Exercise prompt
Lines containing the word "bloody" are to be copied from the data below.
[Given records — start]
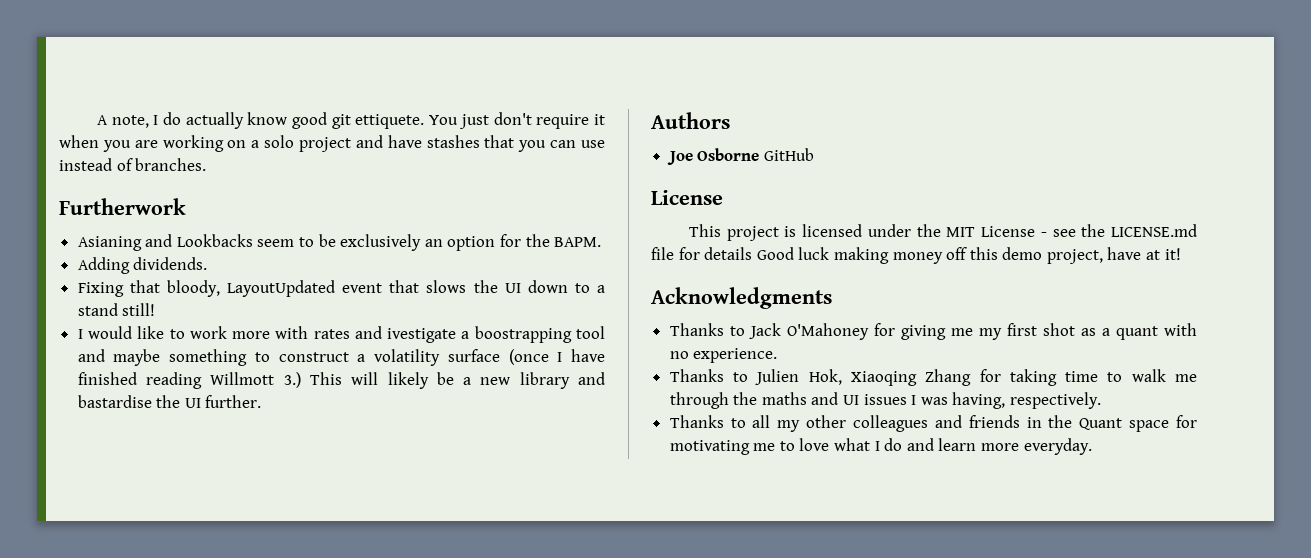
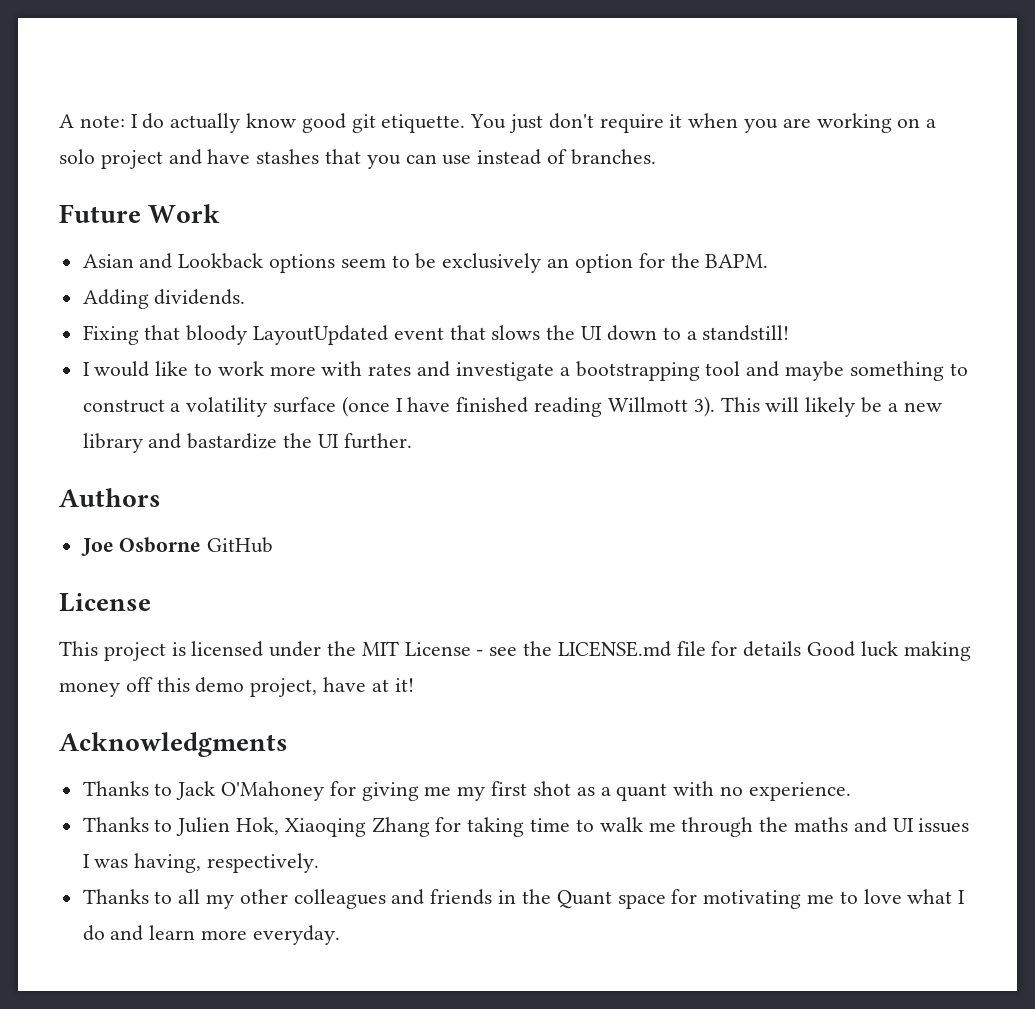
- A note, I do actually know good git ettiquete.
+ A note: I do actually know good git etiquette.
- Furtherwork
- Asianing and Lookbacks seem to be exclusively an option for the BAPM.
+ Future Work
+ Asian and Lookback options seem to be exclusively an option for the BAPM.
- Fixing that bloody, LayoutUpdated event that slows the UI down to a stand still!
+ Fixing that bloody LayoutUpdated event that slows the UI down to a standstill!
- I would like to work more with rates and ivestigate a boostrapping tool and maybe something to construct a volatility surface (once I have finished reading Willmott 3.) This will likely be a new library and bastardise the UI further.
+ I would like to work more with rates and investigate a bootstrapping tool and maybe something to construct a volatility surface (once I have finished reading Willmott 3). This will likely be a new library and bastardize the UI further.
[Given records — finish]
Task response
- Fixing that bloody, LayoutUpdated event that slows the UI down to a stand still!
+ Fixing that bloody LayoutUpdated event that slows the UI down to a standstill!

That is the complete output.